Vielleicht hat die Verdrängung damit zu tun, daß Politik und Bewußtseinsindustrie, wie der Schriftsteller Enzensberger die Medien nennt, sich der eigenen Kultur nicht mehr richtig bewußt sind. Für die Osamas dieser Welt, und das sind nicht wenige, ist der Islam jedenfalls die Mutter aller Religionen und Kulturen. Wer in islamische Länder reist, sollte deshalb auch - und sei es nur als Bitte um Achtung und Respekt - für mehr Toleranz im Sinne der Menschenrechte eintreten, zu denen sich die meisten islamischen Länder ja offiziell bekennen. Es sollte ein ceterum censeo der deutschen Orientdiplomatie sein, die Gegenseitigkeit bei der religiösen Toleranz einzufordern. Das ist relativ leicht in Ländern, wo es Christen gibt, etwa in Pakistan oder Indien. Es ist schwer in Ländern, wo Christen verfolgt werden, etwa in Saudi-Arabien oder im Iran. Man darf Zweifel haben, ob Außenminister Fischer dies zum Beispiel in Teheran getan hat.
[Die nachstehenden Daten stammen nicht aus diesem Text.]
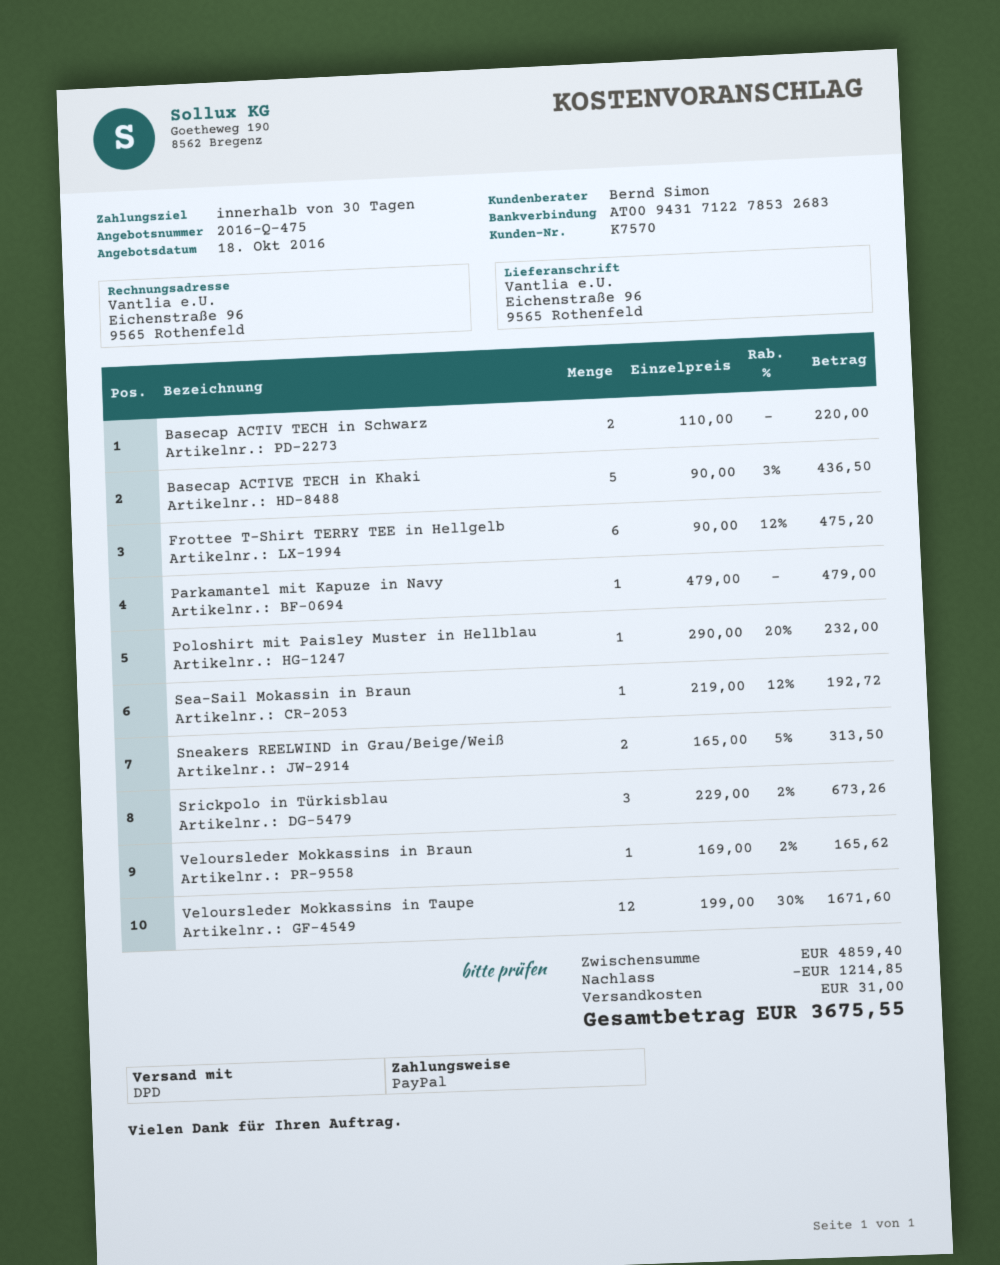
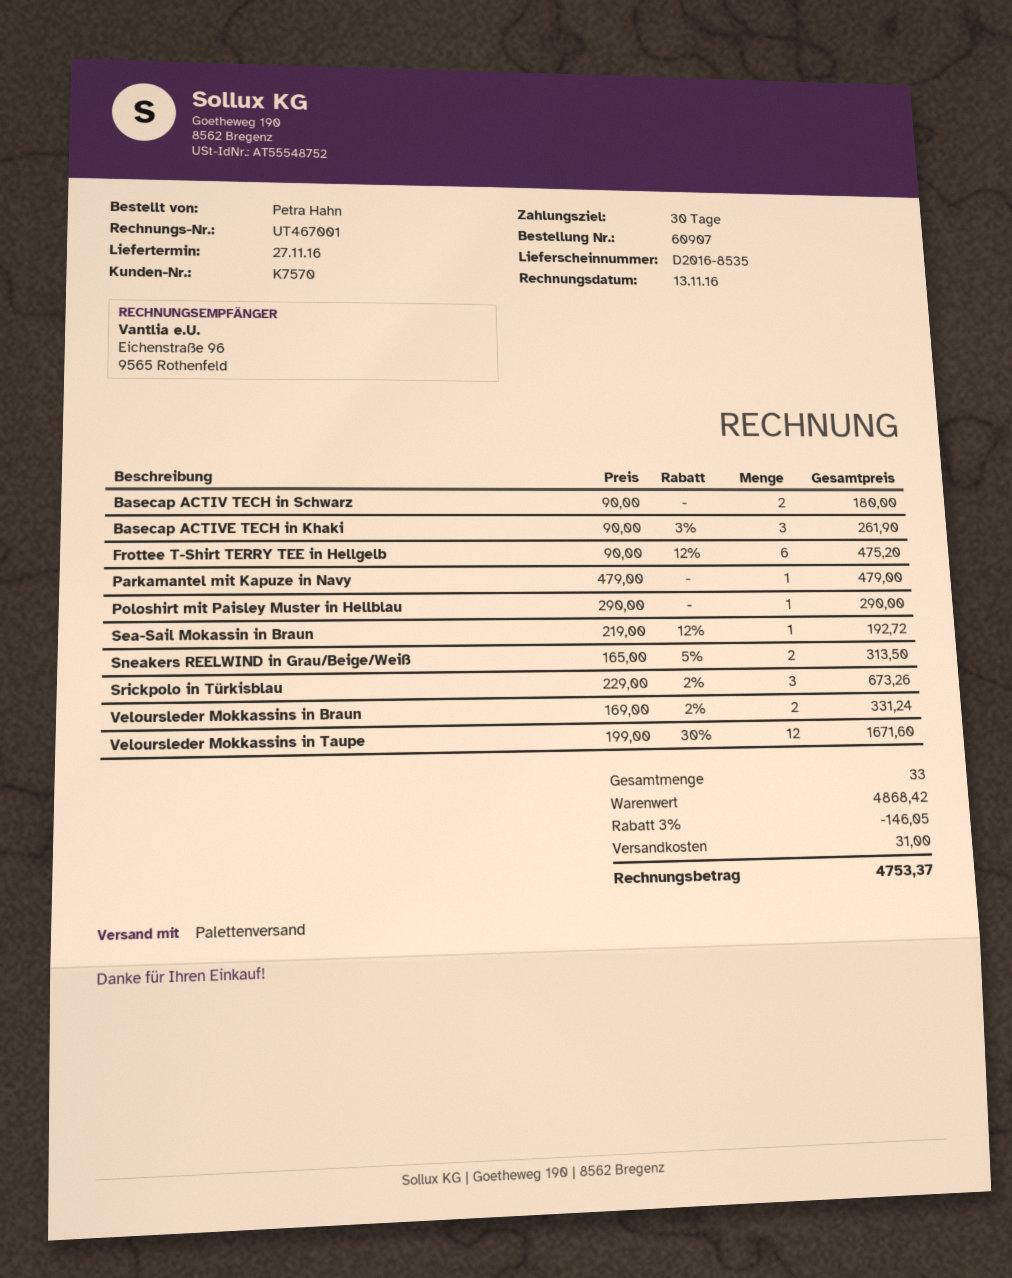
shipping method: DPD -> pallet freight
Basecap ACTIV TECH in Schwarz: 2 x 110.00 = 220.00 -> 2 x 90.00 = 180.00
Basecap ACTIVE TECH in Khaki: 5 x 90.00 - 3% = 436.50 -> 3 x 90.00 - 3% = 261.90
Poloshirt mit Paisley Muster in Hellblau: 1 x 290.00 - 20% = 232.00 -> 1 x 290.00 = 290.00
Veloursleder Mokkassins in Braun: 1 x 169.00 - 2% = 165.62 -> 2 x 169.00 - 2% = 331.24
subtotal: 4859.40 -> 4868.42
discount: 1214.85 -> 146.05
total: 3675.55 -> 4753.37

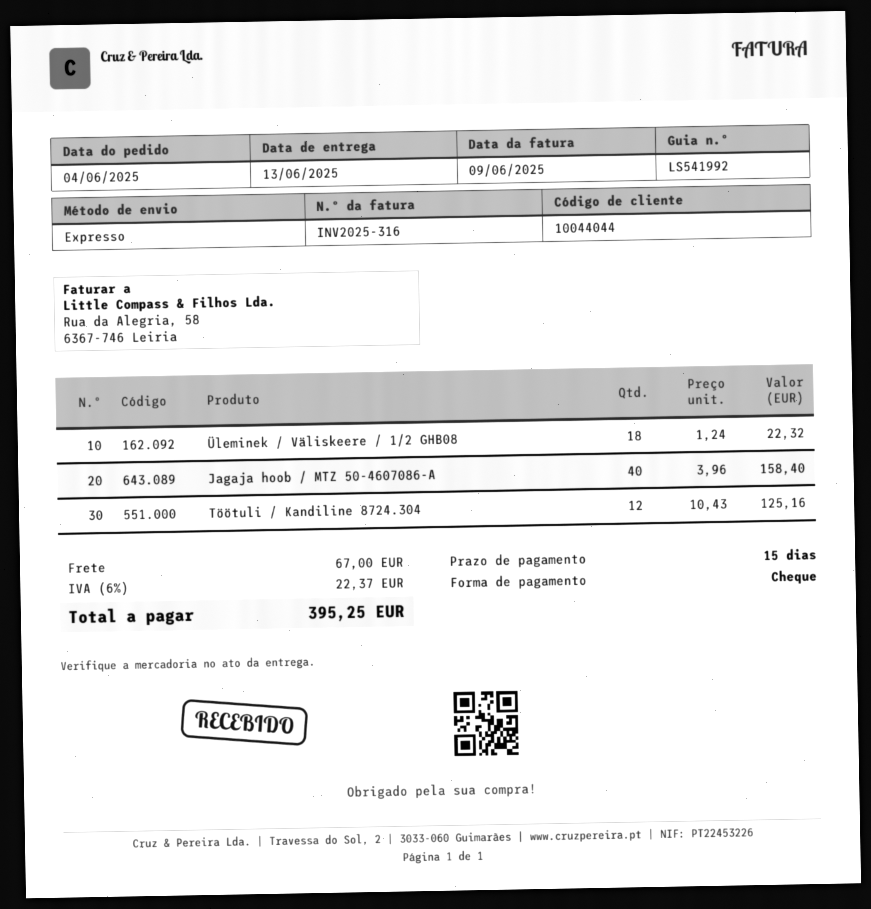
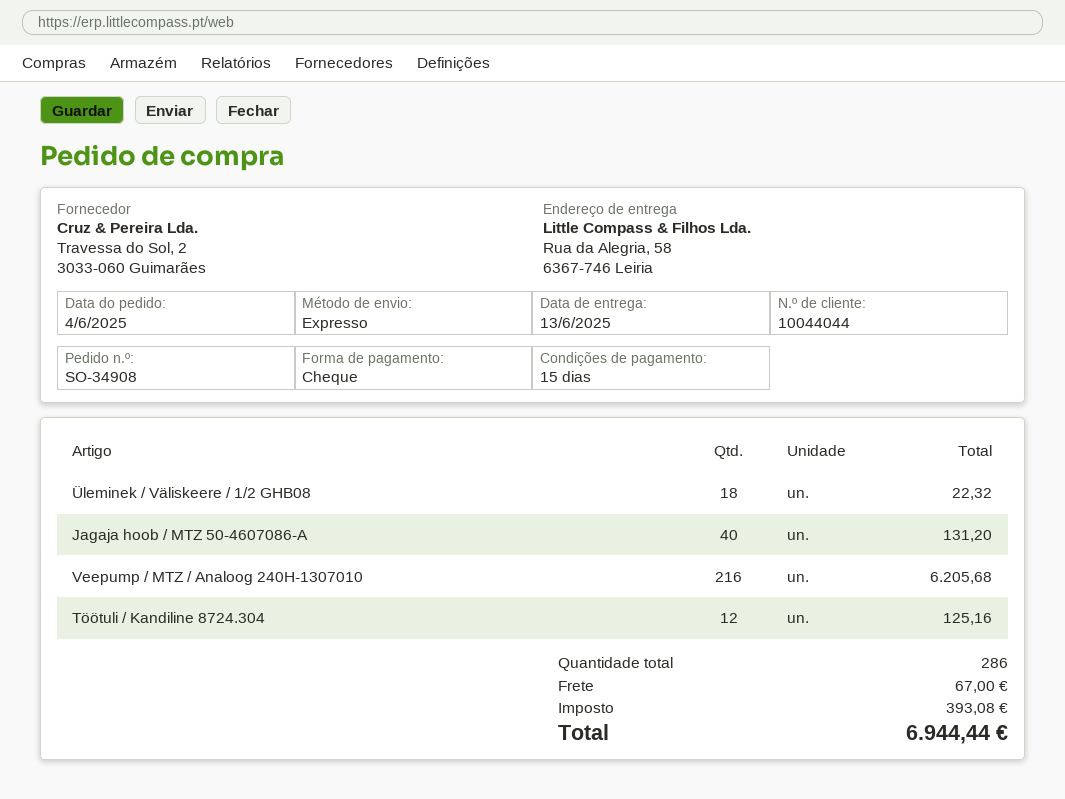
Jagaja hoob / MTZ 50-4607086-A: 40 for 158.40 -> 40 for 131.20
Veepump / MTZ / Analoog 240H-1307010: none -> 216 for 6205.68
tax: 22.37 -> 393.08
total: 395.25 -> 6944.44

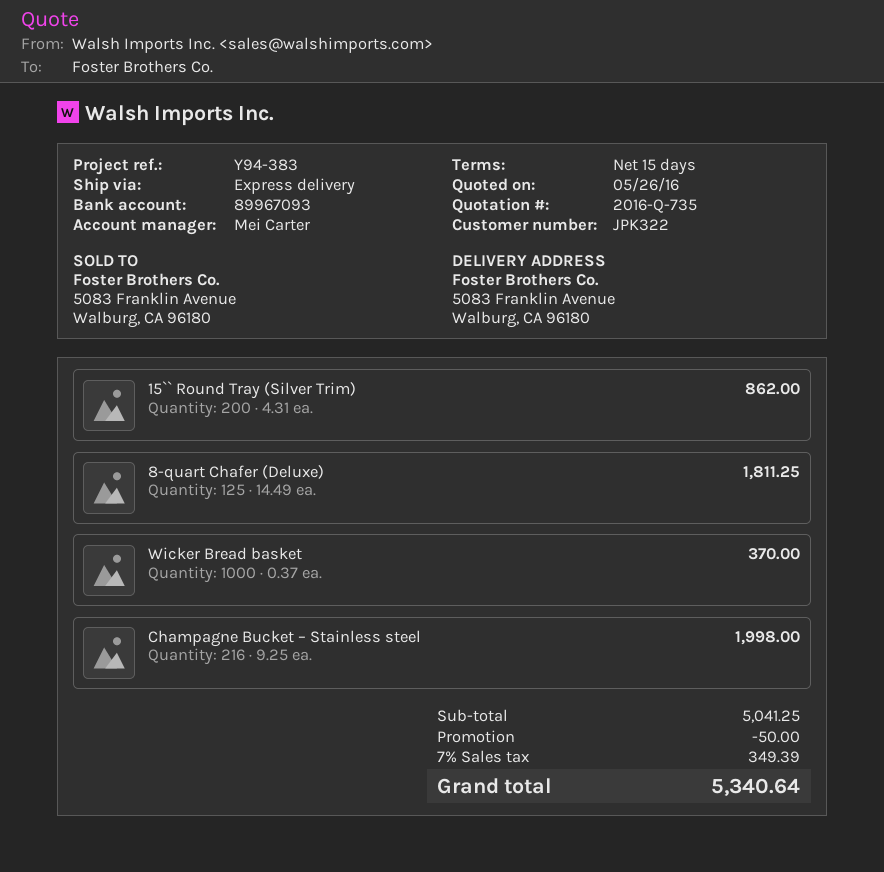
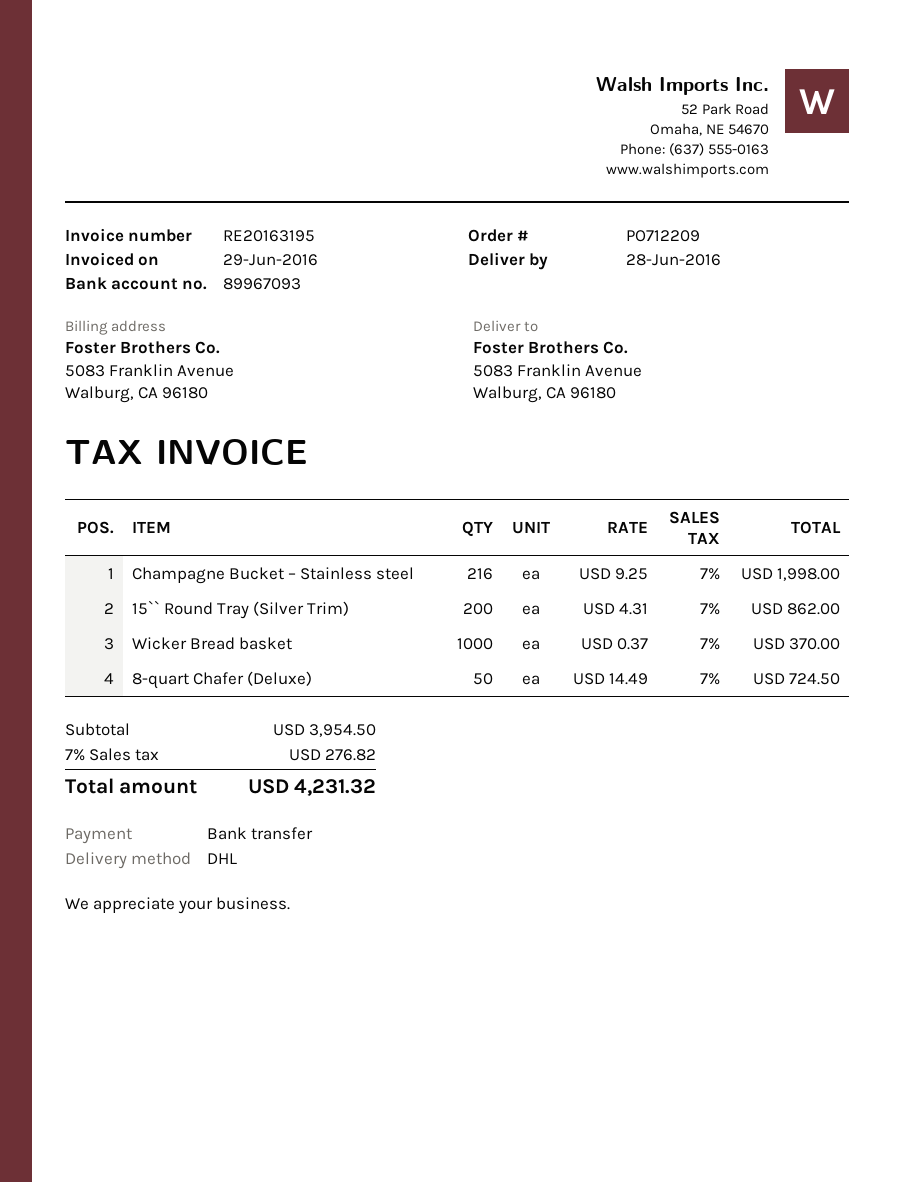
shipping method: express -> DHL
8-quart Chafer (Deluxe): 125 x 14.49 = 1811.25 -> 50 x 14.49 = 724.50
subtotal: 5041.25 -> 3954.50
discount: 50.00 -> none
tax: 7% = 349.39 -> 7% = 276.82
total: 5340.64 -> 4231.32

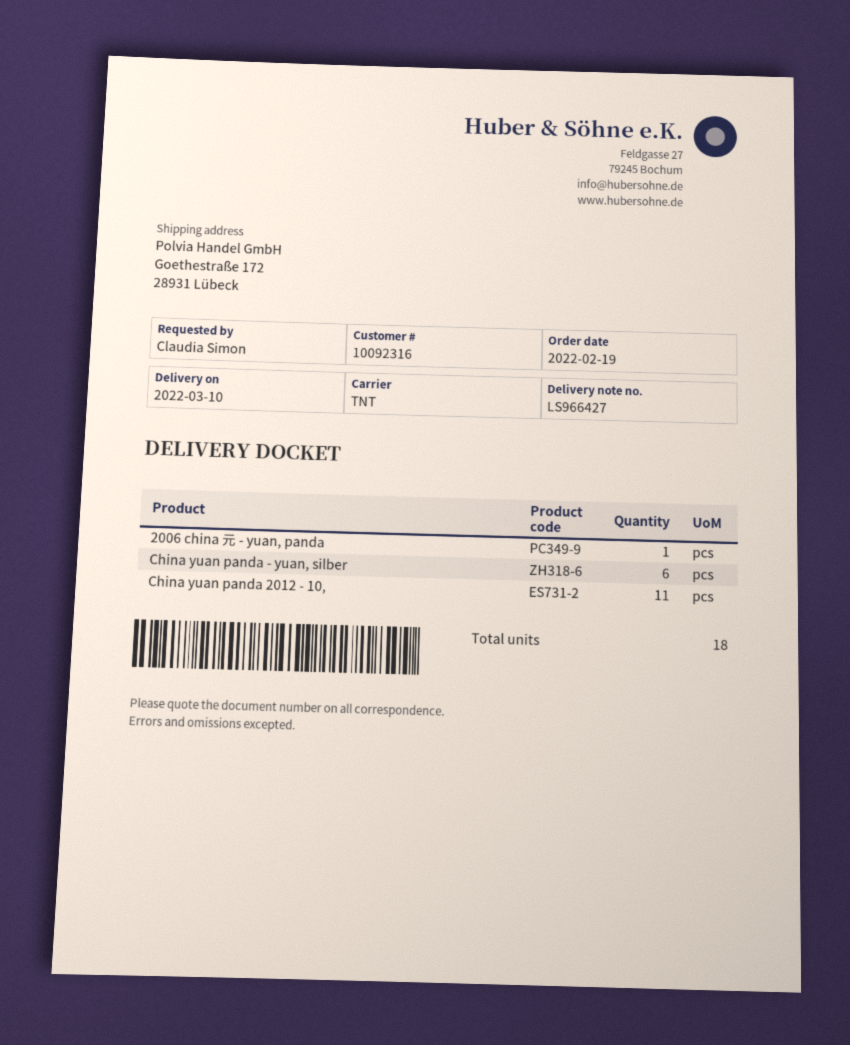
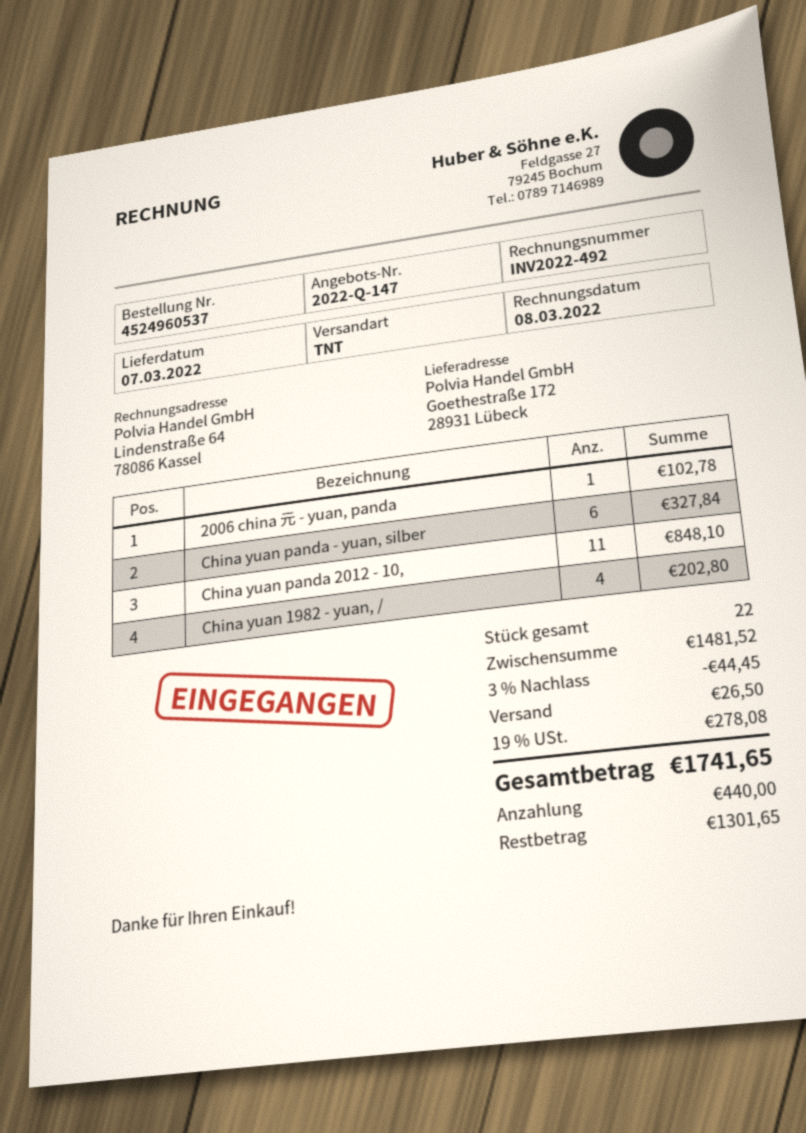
delivery date: 2022-03-10 -> 2022-03-07
China yuan 1982 - yuan, /: none -> 4
total quantity: 18 -> 22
Der Iran hält sich in diesem Terrorkrieg zurück, aber er unterstützt keineswegs den Westen im Kampf gegen den Terror. Man kann sogar davon ausgehen, daß die Mullahs nur abwarten, bis das Taliban-Regime gestürzt ist, um den Einfluß der islamischen Revolution wieder in Mittelasien und auch in Nahost weiter auszudehnen. Von einer Lockerung der Haltung oder gar Toleranz gegenüber Andersgläubigen und selbst Oppositionellen ist im Iran nichts zu spüren. Fischer kam mit leeren Händen zurück.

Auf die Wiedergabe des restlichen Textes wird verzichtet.